What the task requires:
Return the entries below in their exact form, leaving the pictures out.

+++ Input records

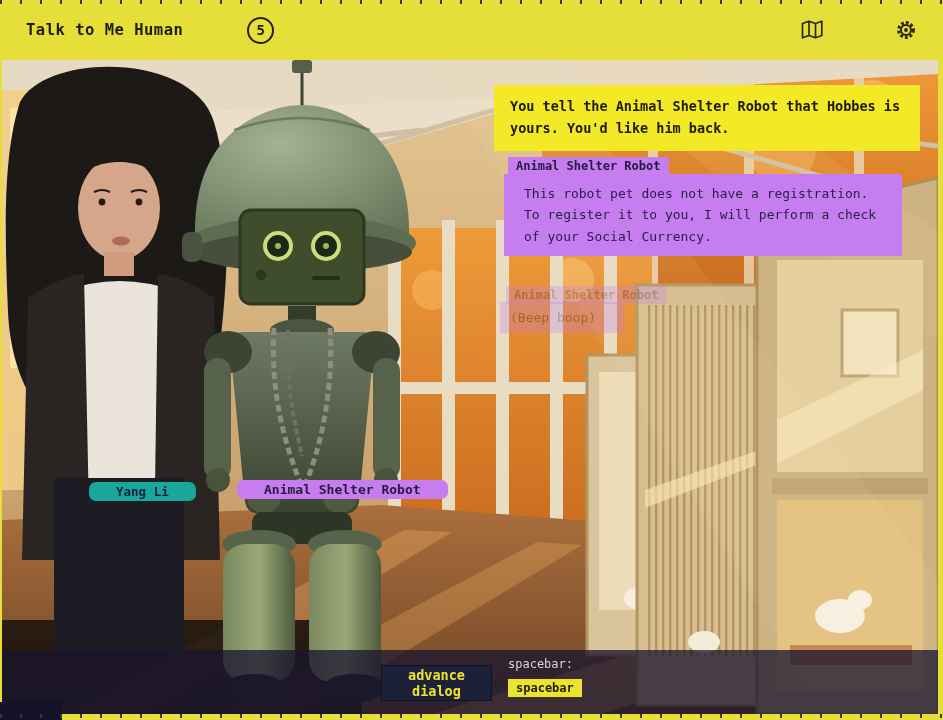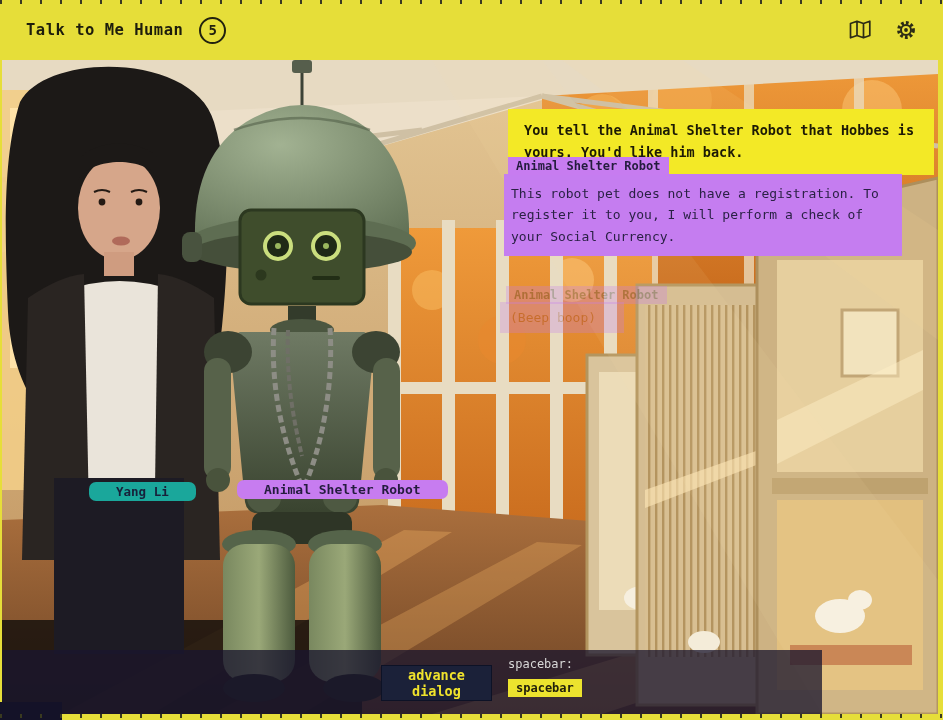"Talk to Me Human" .header { gap: none -> 48px }
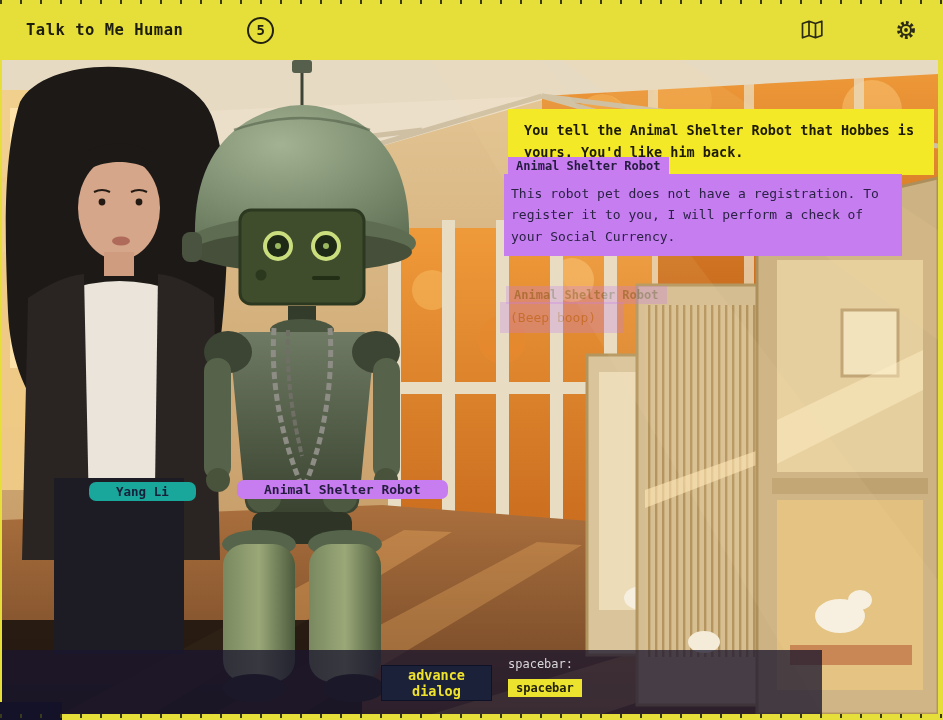"You tell the Animal Shelter" .narration { left: 508px -> 494px; margin-top: 24px -> none }
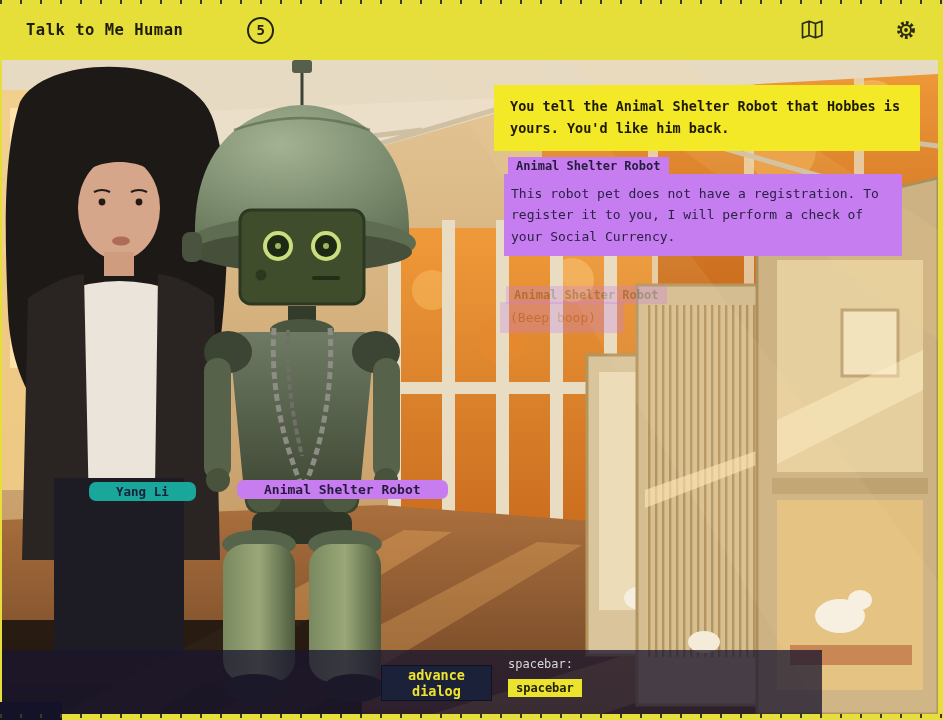"This robot pet does not" .dialog-box { padding: 9px 7px -> 9px 20px }
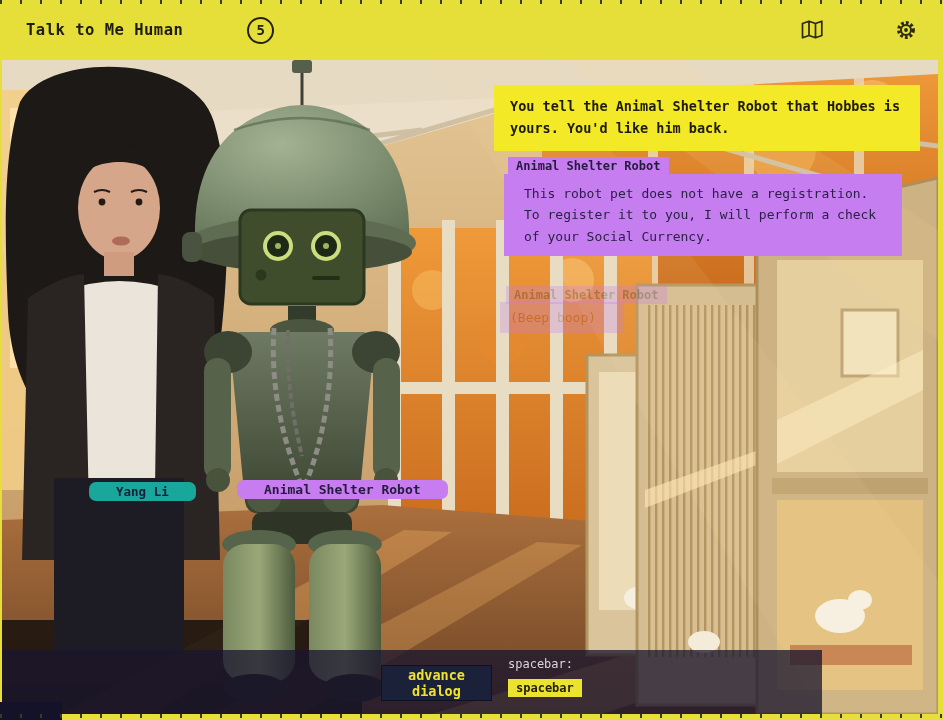"(Beep boop)" .faded-box { color: #7f1d1d -> #000000 }
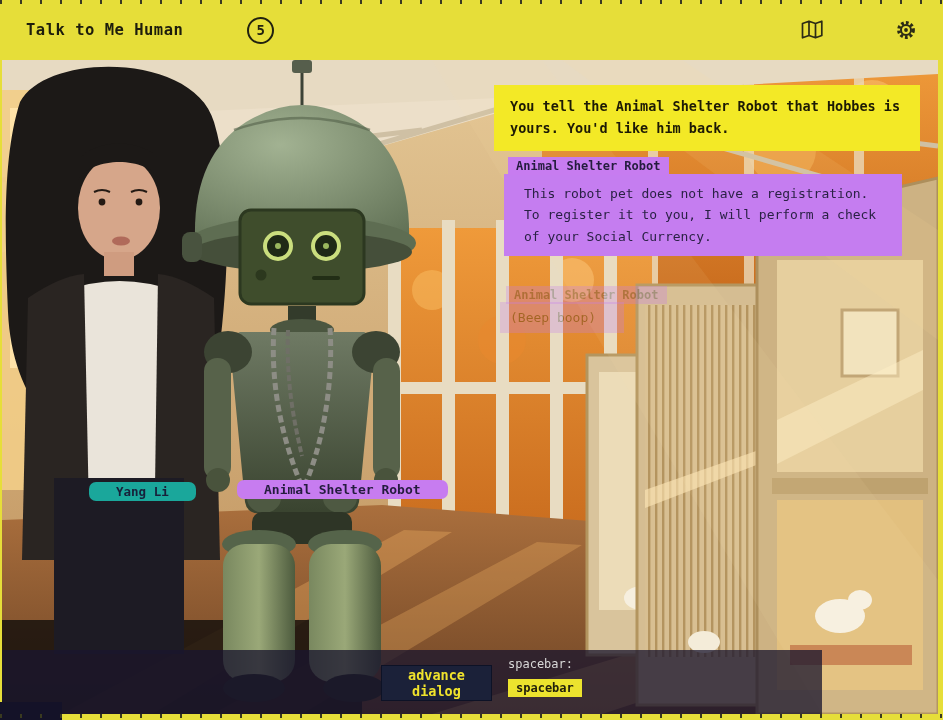"advance dialog" .footer { width: 820px -> 936px }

++++++

Result of this exercise:
"Talk to Me Human" .header { gap: none -> 48px }
"You tell the Animal Shelter" .narration { left: 508px -> 494px; margin-top: 24px -> none }
"This robot pet does not" .dialog-box { padding: 9px 7px -> 9px 20px }
"(Beep boop)" .faded-box { color: #7f1d1d -> #000000 }
"advance dialog" .footer { width: 820px -> 936px }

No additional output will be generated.